Collapsing rents would improve client demand. However okay, let’s say Citrini is true that AI will power down costs throughout a big selection of industries. That will successfully redistribute revenue away from enterprise house owners and towards shoppers: When DoorDash is pressured to cost decrease charges, it makes much less cash and its clients’ {dollars} go additional.
This kind of redistribution will increase client demand. Working-class People spend a better share of their incomes than rich shareholders do. So taking a greenback from the latter — and giving it to the previous — tends to extend complete client spending within the economic system.

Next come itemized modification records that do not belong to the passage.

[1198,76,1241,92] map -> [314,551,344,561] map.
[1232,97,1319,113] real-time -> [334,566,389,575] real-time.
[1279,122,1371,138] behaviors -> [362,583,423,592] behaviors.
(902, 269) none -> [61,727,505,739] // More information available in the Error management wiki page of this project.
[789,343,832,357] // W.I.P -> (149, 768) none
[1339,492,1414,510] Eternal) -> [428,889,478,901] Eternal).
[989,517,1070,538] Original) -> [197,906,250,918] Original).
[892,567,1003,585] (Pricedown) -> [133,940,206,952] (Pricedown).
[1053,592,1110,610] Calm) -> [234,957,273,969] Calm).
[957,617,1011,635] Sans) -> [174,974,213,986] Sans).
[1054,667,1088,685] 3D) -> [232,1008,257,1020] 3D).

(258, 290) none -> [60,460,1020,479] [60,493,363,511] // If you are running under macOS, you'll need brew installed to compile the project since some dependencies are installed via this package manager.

This dynamic wouldn’t essentially outweigh the demand-destroying components in Citrini’s state of affairs. However the memo fails to even acknowledge this rigidity between its two tales.
The federal government would in all probability do one thing. In Citrini’s narrative, America’s productive capability skyrockets: Due to AI, the nation can generate drastically extra financial worth per worker-hour than it could possibly in the present day.
On the similar time, hundreds of thousands of America’s most politically and socially influential residents are ruined.
The primary improvement would give the US authorities the capability to revive progress: It might acquire huge revenues from the beneficiaries of all that new manufacturing, and provides the cash to People who’d spend it.
The second improvement, in the meantime, would seemingly give Congress an impetus to enact such redistribution. When high-paid consultants, attorneys, monetary analysts, and software program engineers are all laid off without delay, they’re unlikely to undergo quietly. Privileged strata abruptly dropping their anticipated standing and residing requirements is the stuff from which revolutions are made. If their dispossession coincided with a collapse of the broader economic system, politicians would possible scramble to redirect {dollars} of their basic path.
All this stated, Citrini’s be aware remains to be a captivating and helpful thought experiment. Nobody could be sure the place AI is taking us. And the expertise’s penalties might very nicely be destabilizing.
The truth that Citrini’s memo (apparently) rattled world markets is itself a sign of this second’s radical uncertainty: Even Wall Road merchants are struggling to tell apart science fiction from actuality.